Sonrasında İtalya’da, kırklarda ve ellilerin başında kasabaların sokaklarından
cenaze alayının “Bandiera Rossa” [“Kızıl Bayrak”] çalan bando eşliğinde
mezarlığa gitmesi bir gelenek hâlini aldı. Tabutun üzeri kızıl orak-çekiç
bayrakla örtülüyordu. Alayın önünde bir rahip ve onun yardımcılığını yapan
çocuklar, ellerinde tütsülerle yürüyorlardı.

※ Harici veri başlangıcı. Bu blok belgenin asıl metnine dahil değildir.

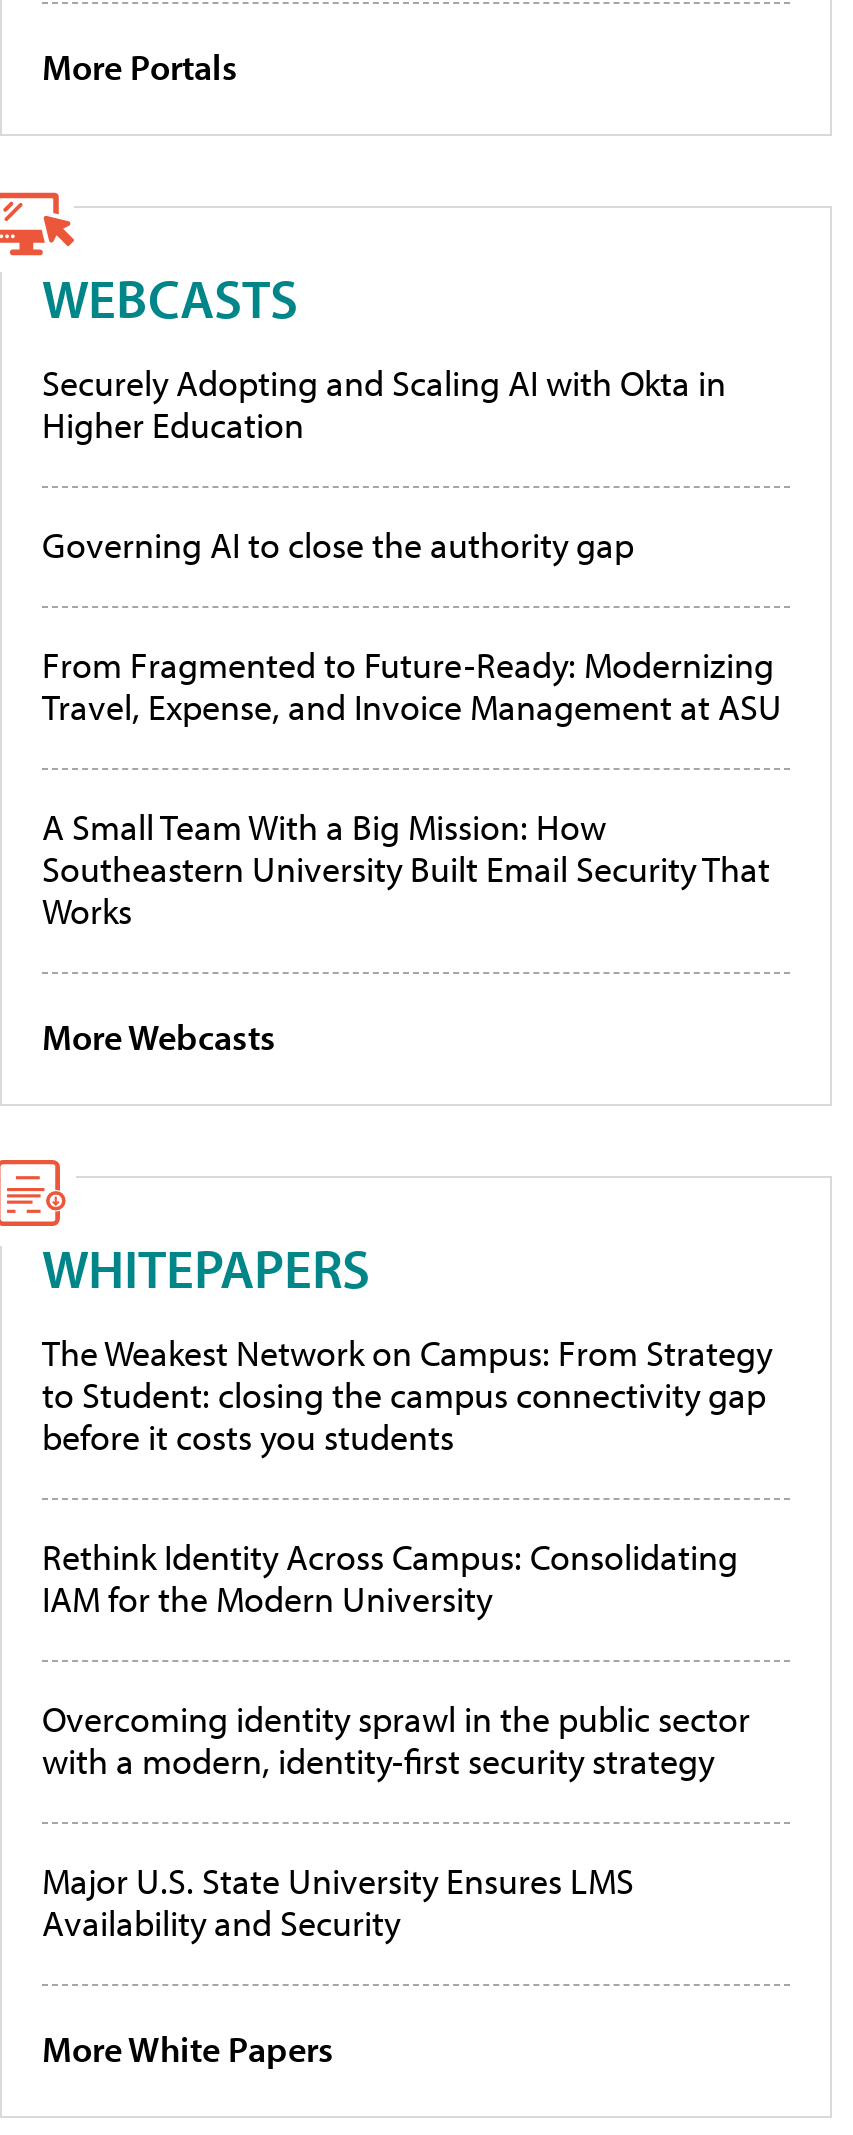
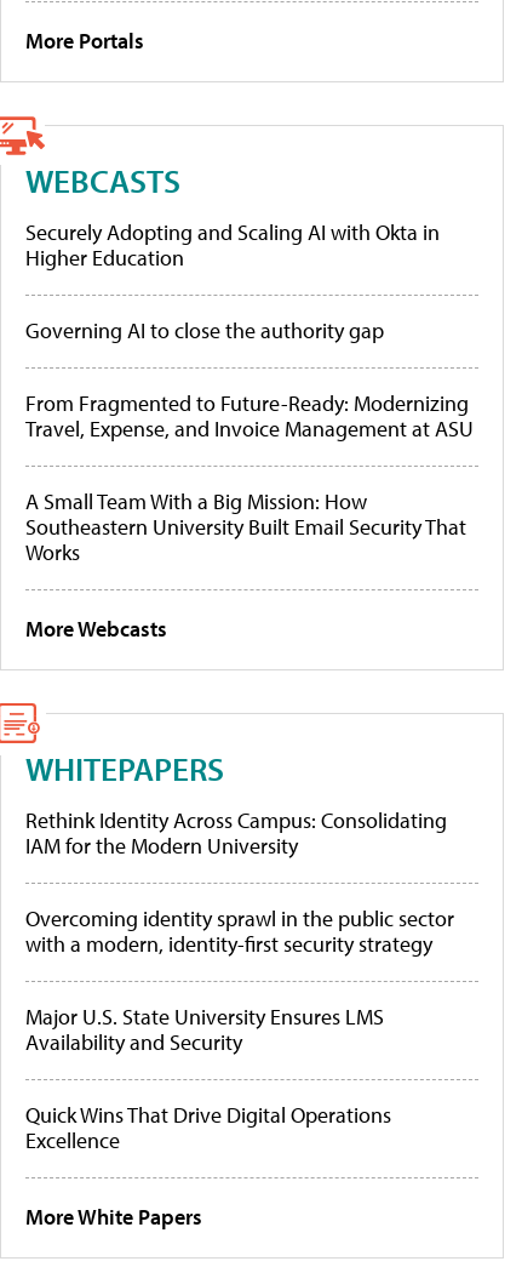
[42,1330,772,1460] The Weakest Network on Campus: From Strategy | to Student: closing the campus connectivity gap | before it costs you students -> none
moved [42,1534,750,1946] -> [25,806,454,1056]: Rethink Identity Across Campus: Consolidating | IAM for the Modern University | Overcoming identity sprawl in the public sector | with a modern, identity-first security strategy | Major U.S. State University Ensures LMS | Availability and Security
none -> [25,1101,391,1154] Quick Wins That Drive Digital Operations | Excellence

Demek ki tarih, toplumu bir arada tutan, gözyaşı ve
kahkahalardan, karanlık ve ışıktan, anımsama ve unutmadan oluşan, karmaşık ve
tutkulu çelişkilerin en yoğun yaşandığı anların ördüğü bir bağ. Tarih hakkında
yalan söylemek, bu bağı koparmak, toplumları bölmek demek. Tarih, çoğunlukla ve
özellikle insanların aldatıldığı, baskılara maruz kaldığı dönemlerde, kendisini
roman dâhilinde ifade ediyor, zira tarih, karakterlerin hayatlarında mevcut
zaten. Bu karakterler, olayların gelgiti içerisinde debelenen insanları temsil
ediyorlar. Onların sahip oldukları anlam, sadece yaşadıklarında aşikâr hâle
geliyor. Tolstoy’un Savaş ve Barış’ı, Elsa Morantes’in Tarih’i,
Chinua Achebe’nin Dağılan Şeyler böylesi romanlar.
Özellikle savaşta abartılı, zorlama şeyler
yaşanabiliyor. Hikâyeler güvenilir hâle sokmak zorunda bu gerçekleri. Poetika’sında
Aristo, abartılı olan konusunda uyarıda bulunuyor. Ne pahasına olursa olsun bu
tip durumlardan uzak durulmasını telkin ediyor. Aristo, Sofokles’in “Hükümdar
Ödipus”unu ihtimalin en kusursuz örneği olarak öne çıkartıyor. Onda her bir
unsur arasında belirli bir denge buluyor. Karakterler, konu, kurgu, manzara vb.
arasında denge söz konusu. Oysa bu hikâye, ihtimal dışına ve düşünülemez olana
dair. Baba katline ve enseste yol açan tesadüflerle ilgili. Sanat, hikâyeler
Delphi Kâhini’ni (kader, tarih) açık, güçlü ve hakikatli konuşmaya zorlamak
zorunda, yoksa dünyada kaos ve kakafoni hâkim olur.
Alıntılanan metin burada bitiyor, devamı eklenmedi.